→ **About this task**
Starting with the line that contains "[70,530,232,541] This will" and stopping after the line that contains "(705, 582) none", return each line below exactly as written, with no others.

→ **Data in this exercise**

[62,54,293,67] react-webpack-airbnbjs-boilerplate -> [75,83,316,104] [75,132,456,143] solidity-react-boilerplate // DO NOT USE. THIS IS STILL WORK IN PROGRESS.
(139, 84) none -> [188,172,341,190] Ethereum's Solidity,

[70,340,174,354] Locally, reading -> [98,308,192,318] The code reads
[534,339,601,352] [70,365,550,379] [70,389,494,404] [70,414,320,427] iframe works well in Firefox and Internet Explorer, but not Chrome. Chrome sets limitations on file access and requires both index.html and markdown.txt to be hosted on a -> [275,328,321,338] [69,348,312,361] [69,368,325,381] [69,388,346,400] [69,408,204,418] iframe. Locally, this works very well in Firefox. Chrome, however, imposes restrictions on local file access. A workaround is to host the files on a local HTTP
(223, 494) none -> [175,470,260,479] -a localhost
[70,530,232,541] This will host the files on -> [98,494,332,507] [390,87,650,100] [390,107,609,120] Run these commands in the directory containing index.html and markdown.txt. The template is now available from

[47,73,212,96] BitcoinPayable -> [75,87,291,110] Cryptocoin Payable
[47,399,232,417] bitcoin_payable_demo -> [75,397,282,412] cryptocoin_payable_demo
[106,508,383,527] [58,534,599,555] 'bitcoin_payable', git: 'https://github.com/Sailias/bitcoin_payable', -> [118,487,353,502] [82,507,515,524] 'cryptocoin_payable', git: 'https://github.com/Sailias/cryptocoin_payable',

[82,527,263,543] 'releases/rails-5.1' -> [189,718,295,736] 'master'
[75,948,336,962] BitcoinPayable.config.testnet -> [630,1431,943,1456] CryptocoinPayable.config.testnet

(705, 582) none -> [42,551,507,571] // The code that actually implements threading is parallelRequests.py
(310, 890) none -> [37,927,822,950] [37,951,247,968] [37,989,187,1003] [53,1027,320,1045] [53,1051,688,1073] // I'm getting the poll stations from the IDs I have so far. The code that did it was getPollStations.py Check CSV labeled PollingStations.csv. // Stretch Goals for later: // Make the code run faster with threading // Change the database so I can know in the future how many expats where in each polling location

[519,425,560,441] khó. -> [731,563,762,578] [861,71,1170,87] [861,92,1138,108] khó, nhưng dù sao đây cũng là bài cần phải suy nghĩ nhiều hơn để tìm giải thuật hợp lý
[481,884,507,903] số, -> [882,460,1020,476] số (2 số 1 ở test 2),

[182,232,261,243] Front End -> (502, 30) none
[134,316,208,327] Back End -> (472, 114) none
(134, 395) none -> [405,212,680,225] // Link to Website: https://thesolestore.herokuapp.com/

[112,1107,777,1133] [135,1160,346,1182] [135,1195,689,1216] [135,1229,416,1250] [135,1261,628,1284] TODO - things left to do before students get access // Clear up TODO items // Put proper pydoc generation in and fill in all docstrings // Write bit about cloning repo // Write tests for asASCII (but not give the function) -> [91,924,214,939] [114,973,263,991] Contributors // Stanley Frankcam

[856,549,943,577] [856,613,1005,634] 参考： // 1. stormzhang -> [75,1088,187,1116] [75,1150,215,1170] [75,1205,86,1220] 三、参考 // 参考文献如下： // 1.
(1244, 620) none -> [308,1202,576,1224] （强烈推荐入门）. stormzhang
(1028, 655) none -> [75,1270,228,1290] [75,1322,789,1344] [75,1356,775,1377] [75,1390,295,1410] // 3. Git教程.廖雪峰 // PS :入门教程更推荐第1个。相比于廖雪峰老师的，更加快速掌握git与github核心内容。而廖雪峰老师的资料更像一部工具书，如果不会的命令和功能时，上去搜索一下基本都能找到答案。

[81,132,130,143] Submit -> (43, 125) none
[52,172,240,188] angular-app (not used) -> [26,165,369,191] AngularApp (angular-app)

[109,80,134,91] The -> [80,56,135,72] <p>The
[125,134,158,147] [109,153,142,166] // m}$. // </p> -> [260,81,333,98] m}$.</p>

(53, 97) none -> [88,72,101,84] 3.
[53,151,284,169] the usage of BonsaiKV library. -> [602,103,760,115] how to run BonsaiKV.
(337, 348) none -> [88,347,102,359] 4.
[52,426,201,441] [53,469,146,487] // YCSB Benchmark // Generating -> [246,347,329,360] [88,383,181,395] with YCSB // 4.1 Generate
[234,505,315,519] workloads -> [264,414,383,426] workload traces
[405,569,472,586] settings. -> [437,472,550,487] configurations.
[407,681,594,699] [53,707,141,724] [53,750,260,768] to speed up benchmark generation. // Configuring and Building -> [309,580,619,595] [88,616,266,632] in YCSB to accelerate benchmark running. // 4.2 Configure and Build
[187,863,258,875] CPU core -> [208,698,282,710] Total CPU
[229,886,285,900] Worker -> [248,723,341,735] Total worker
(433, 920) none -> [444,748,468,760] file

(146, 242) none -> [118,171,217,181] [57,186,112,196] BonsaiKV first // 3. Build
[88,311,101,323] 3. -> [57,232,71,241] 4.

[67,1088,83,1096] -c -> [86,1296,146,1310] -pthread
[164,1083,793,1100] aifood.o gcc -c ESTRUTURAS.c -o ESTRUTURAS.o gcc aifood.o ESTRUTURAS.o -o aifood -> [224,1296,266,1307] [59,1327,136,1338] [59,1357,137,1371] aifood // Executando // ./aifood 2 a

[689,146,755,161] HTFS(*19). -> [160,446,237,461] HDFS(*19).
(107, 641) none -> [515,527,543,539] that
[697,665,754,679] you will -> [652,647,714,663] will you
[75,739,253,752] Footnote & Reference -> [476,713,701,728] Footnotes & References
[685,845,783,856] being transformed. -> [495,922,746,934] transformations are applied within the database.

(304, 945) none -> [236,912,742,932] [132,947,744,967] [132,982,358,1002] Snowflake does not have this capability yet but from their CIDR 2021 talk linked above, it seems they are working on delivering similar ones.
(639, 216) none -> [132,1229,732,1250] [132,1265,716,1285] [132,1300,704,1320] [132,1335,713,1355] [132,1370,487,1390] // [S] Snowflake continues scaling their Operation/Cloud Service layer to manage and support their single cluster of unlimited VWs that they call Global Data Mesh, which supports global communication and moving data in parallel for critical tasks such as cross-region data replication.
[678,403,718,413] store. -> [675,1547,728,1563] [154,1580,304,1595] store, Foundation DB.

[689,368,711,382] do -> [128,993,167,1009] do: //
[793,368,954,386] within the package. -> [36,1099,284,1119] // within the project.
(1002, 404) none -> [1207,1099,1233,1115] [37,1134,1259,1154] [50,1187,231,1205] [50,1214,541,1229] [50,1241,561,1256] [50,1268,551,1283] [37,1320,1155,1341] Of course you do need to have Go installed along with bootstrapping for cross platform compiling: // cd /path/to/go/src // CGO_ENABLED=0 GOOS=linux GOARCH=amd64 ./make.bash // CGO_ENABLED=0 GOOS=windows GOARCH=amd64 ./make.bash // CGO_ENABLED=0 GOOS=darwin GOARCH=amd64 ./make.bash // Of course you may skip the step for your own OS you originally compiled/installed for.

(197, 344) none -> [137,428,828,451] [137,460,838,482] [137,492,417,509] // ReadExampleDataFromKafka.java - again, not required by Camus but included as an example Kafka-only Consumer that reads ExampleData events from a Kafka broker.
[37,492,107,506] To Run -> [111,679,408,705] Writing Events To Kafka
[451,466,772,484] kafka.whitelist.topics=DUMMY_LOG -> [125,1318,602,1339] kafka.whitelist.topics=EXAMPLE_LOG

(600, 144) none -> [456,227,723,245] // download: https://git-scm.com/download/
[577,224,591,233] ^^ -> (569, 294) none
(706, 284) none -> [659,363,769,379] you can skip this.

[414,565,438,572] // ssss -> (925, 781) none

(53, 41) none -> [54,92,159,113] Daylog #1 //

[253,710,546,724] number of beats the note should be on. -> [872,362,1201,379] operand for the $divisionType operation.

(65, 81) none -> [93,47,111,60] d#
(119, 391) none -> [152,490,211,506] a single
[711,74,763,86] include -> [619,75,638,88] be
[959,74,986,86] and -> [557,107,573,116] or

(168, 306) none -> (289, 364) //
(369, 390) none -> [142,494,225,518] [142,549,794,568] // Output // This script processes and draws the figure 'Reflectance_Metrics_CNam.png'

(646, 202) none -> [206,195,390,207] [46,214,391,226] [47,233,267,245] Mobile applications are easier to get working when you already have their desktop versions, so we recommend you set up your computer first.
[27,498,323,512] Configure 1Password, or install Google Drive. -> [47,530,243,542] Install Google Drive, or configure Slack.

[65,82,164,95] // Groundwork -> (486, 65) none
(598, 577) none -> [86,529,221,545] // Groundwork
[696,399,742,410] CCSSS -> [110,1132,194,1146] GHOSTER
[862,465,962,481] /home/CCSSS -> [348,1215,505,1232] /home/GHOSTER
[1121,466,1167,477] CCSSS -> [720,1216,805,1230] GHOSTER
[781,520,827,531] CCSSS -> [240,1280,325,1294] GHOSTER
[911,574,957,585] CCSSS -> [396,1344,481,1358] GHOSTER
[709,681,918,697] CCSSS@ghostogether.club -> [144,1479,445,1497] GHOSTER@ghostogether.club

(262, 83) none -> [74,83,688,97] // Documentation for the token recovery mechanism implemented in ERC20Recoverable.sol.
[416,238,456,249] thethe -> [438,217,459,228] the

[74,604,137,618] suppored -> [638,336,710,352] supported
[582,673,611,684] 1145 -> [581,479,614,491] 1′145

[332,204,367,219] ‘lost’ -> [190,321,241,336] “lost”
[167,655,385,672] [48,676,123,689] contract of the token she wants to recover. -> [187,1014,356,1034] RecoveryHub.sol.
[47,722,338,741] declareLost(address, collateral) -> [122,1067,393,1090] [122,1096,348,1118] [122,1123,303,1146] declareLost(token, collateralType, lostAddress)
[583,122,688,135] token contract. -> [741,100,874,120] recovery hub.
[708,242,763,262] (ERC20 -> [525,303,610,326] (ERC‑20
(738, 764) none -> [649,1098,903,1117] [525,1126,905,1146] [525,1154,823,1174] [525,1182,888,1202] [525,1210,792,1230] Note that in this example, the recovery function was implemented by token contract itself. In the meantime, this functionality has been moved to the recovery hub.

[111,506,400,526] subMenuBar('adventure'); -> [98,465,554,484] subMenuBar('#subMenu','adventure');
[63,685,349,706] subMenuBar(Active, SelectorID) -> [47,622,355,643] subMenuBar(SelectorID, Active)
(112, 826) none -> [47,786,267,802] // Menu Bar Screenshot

→ **Answer section**
[70,530,232,541] This will host the files on -> [98,494,332,507] [390,87,650,100] [390,107,609,120] Run these commands in the directory containing index.html and markdown.txt. The template is now available from

[47,73,212,96] BitcoinPayable -> [75,87,291,110] Cryptocoin Payable
[47,399,232,417] bitcoin_payable_demo -> [75,397,282,412] cryptocoin_payable_demo
[106,508,383,527] [58,534,599,555] 'bitcoin_payable', git: 'https://github.com/Sailias/bitcoin_payable', -> [118,487,353,502] [82,507,515,524] 'cryptocoin_payable', git: 'https://github.com/Sailias/cryptocoin_payable',

[82,527,263,543] 'releases/rails-5.1' -> [189,718,295,736] 'master'
[75,948,336,962] BitcoinPayable.config.testnet -> [630,1431,943,1456] CryptocoinPayable.config.testnet

(705, 582) none -> [42,551,507,571] // The code that actually implements threading is parallelRequests.py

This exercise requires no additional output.